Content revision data
===

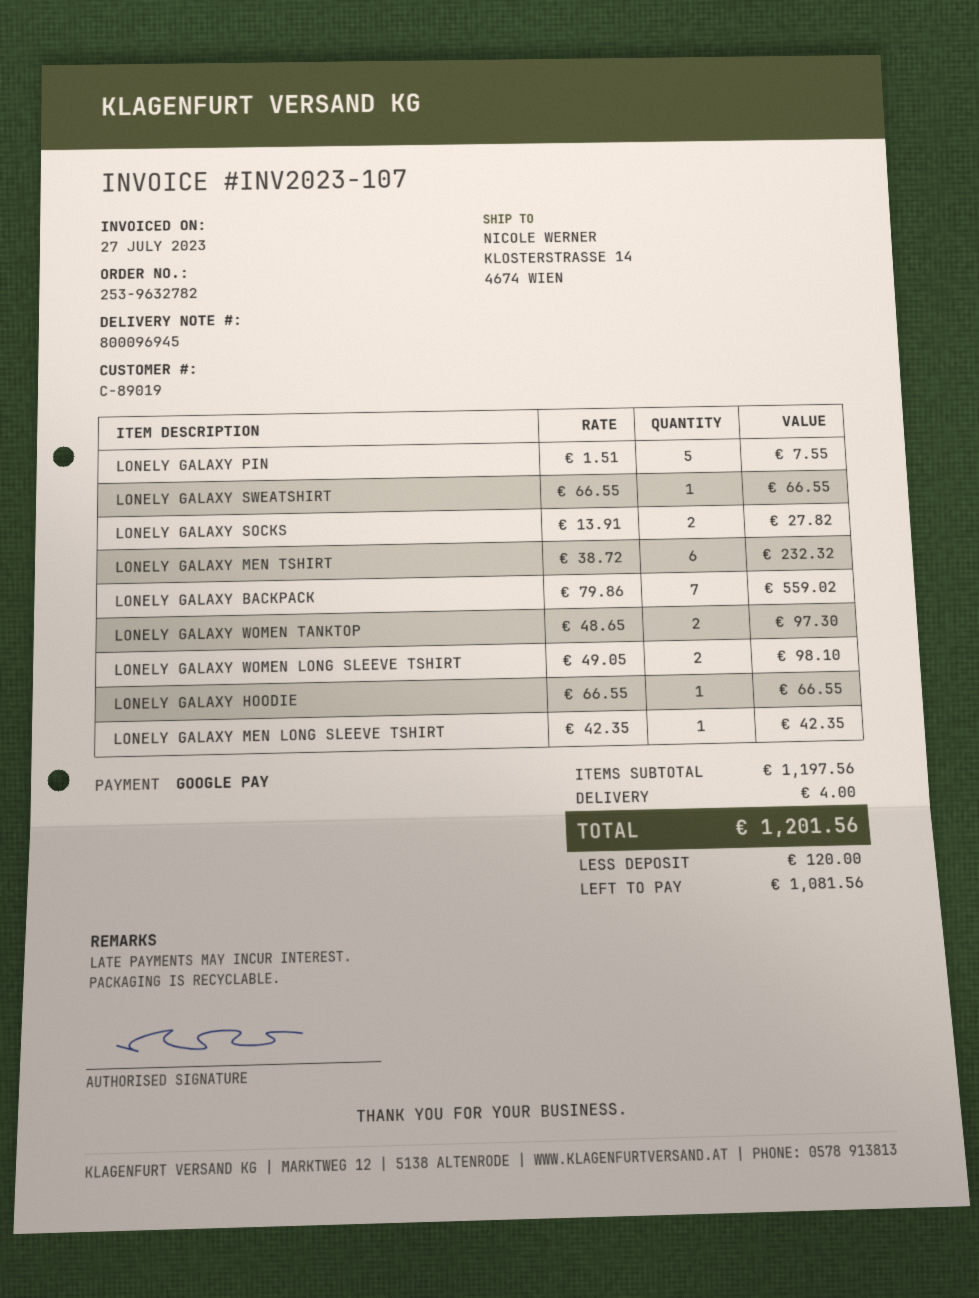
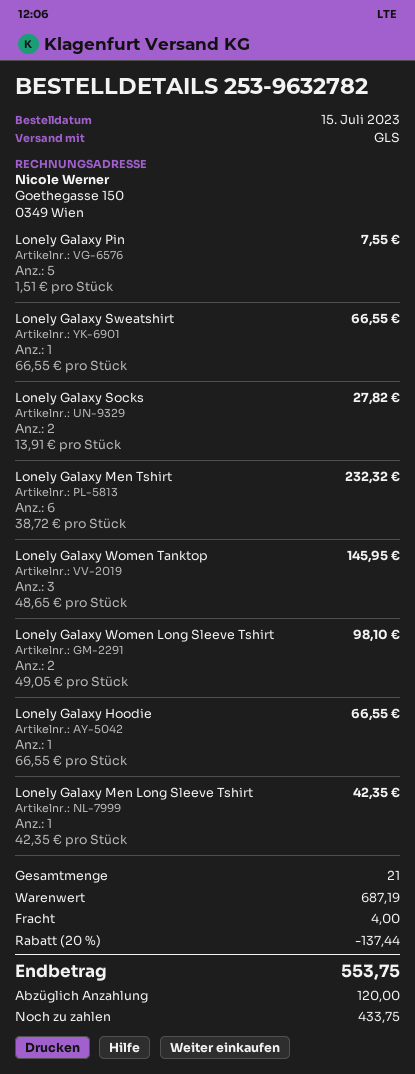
LONELY GALAXY BACKPACK: 7 x 79.86 = 559.02 -> none
LONELY GALAXY WOMEN TANKTOP: 2 x 48.65 = 97.30 -> 3 x 48.65 = 145.95
subtotal: 1197.56 -> 687.19
discount: none -> 20% = 137.44
total: 1201.56 -> 553.75
balance: 1081.56 -> 433.75

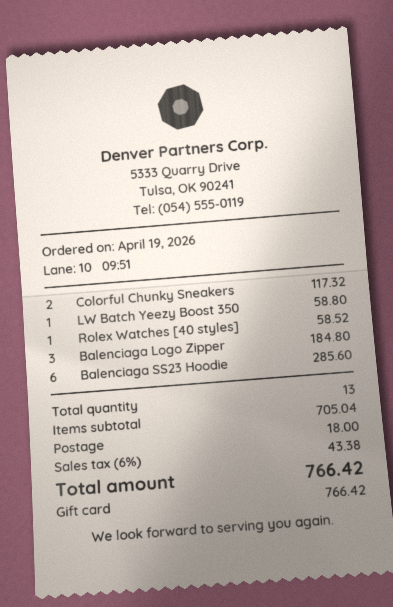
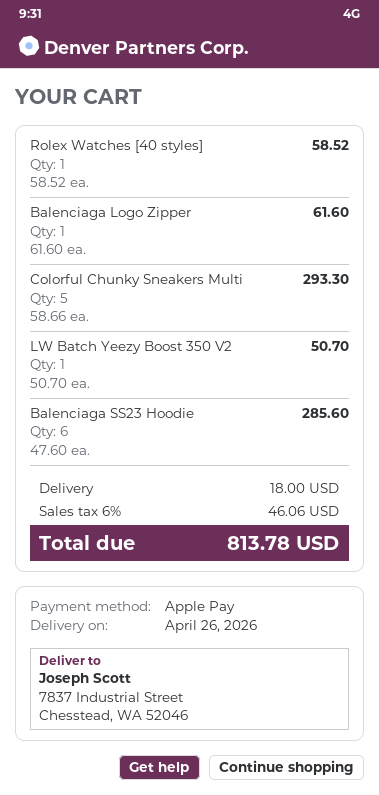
payment method: gift card -> Apple Pay
Colorful Chunky Sneakers: 2 for 117.32 -> 5 for 293.30
LW Batch Yeezy Boost 350: 1 for 58.80 -> 1 for 50.70
Balenciaga Logo Zipper: 3 for 184.80 -> 1 for 61.60
tax: 6% = 43.38 -> 6% = 46.06
total: 766.42 -> 813.78

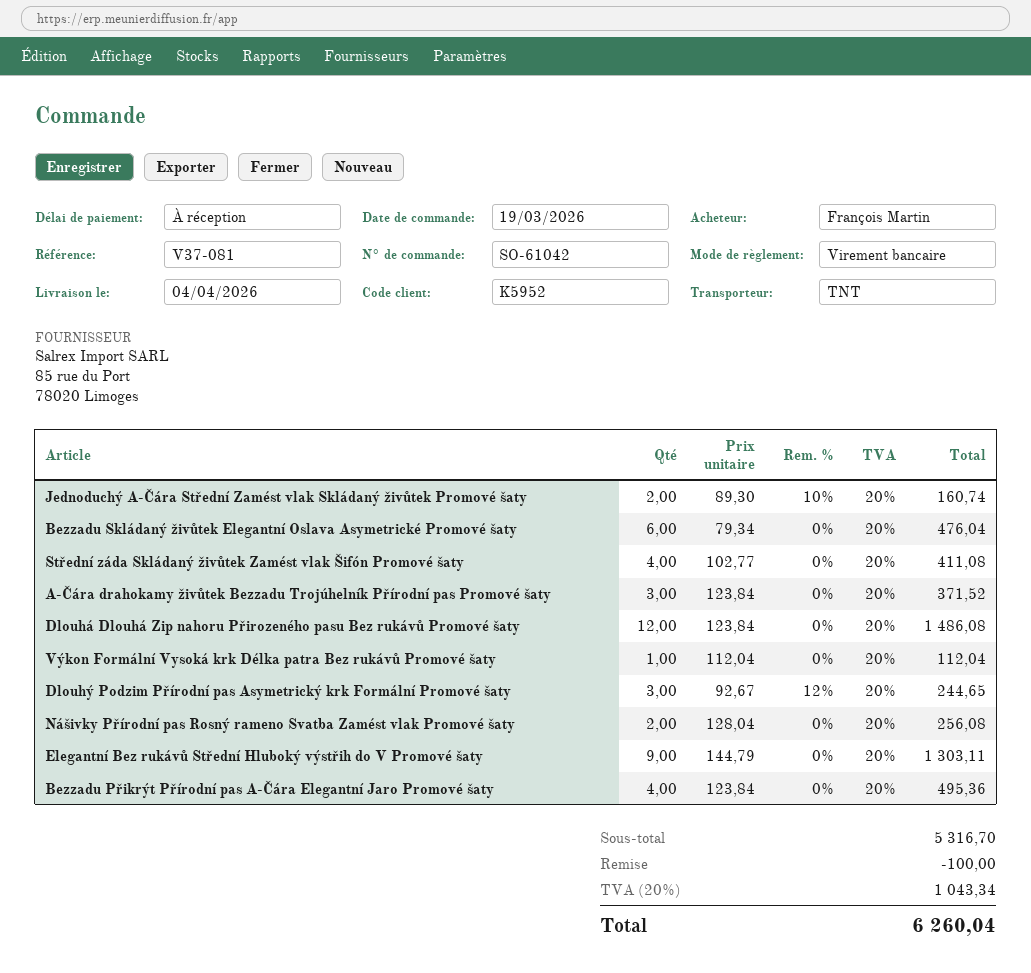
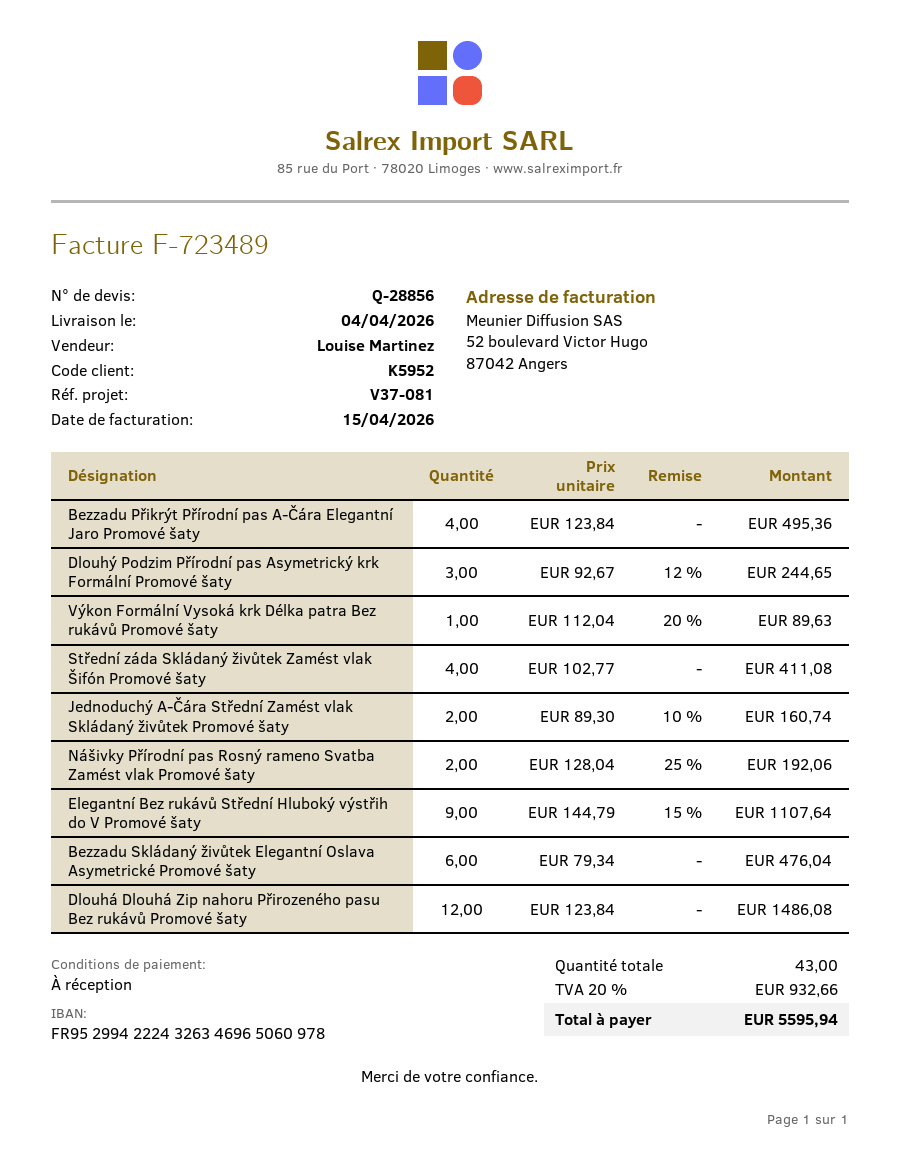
A-Čára drahokamy živůtek Bezzadu Trojúhelník Přírodní pas Promové šaty: 3 x 123.84 = 371.52 -> none
Výkon Formální Vysoká krk Délka patra Bez rukávů Promové šaty: 1 x 112.04 = 112.04 -> 1 x 112.04 - 20% = 89.63
Nášivky Přírodní pas Rosný rameno Svatba Zamést vlak Promové šaty: 2 x 128.04 = 256.08 -> 2 x 128.04 - 25% = 192.06
Elegantní Bez rukávů Střední Hluboký výstřih do V Promové šaty: 9 x 144.79 = 1303.11 -> 9 x 144.79 - 15% = 1107.64
discount: 100.00 -> none
tax: 20% = 1043.34 -> 20% = 932.66
total: 6260.04 -> 5595.94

===

Set down all the data again exactly as above, pictures excluded.

LONELY GALAXY BACKPACK: 7 x 79.86 = 559.02 -> none
LONELY GALAXY WOMEN TANKTOP: 2 x 48.65 = 97.30 -> 3 x 48.65 = 145.95
subtotal: 1197.56 -> 687.19
discount: none -> 20% = 137.44
total: 1201.56 -> 553.75
balance: 1081.56 -> 433.75

payment method: gift card -> Apple Pay
Colorful Chunky Sneakers: 2 for 117.32 -> 5 for 293.30
LW Batch Yeezy Boost 350: 1 for 58.80 -> 1 for 50.70
Balenciaga Logo Zipper: 3 for 184.80 -> 1 for 61.60
tax: 6% = 43.38 -> 6% = 46.06
total: 766.42 -> 813.78

A-Čára drahokamy živůtek Bezzadu Trojúhelník Přírodní pas Promové šaty: 3 x 123.84 = 371.52 -> none
Výkon Formální Vysoká krk Délka patra Bez rukávů Promové šaty: 1 x 112.04 = 112.04 -> 1 x 112.04 - 20% = 89.63
Nášivky Přírodní pas Rosný rameno Svatba Zamést vlak Promové šaty: 2 x 128.04 = 256.08 -> 2 x 128.04 - 25% = 192.06
Elegantní Bez rukávů Střední Hluboký výstřih do V Promové šaty: 9 x 144.79 = 1303.11 -> 9 x 144.79 - 15% = 1107.64
discount: 100.00 -> none
tax: 20% = 1043.34 -> 20% = 932.66
total: 6260.04 -> 5595.94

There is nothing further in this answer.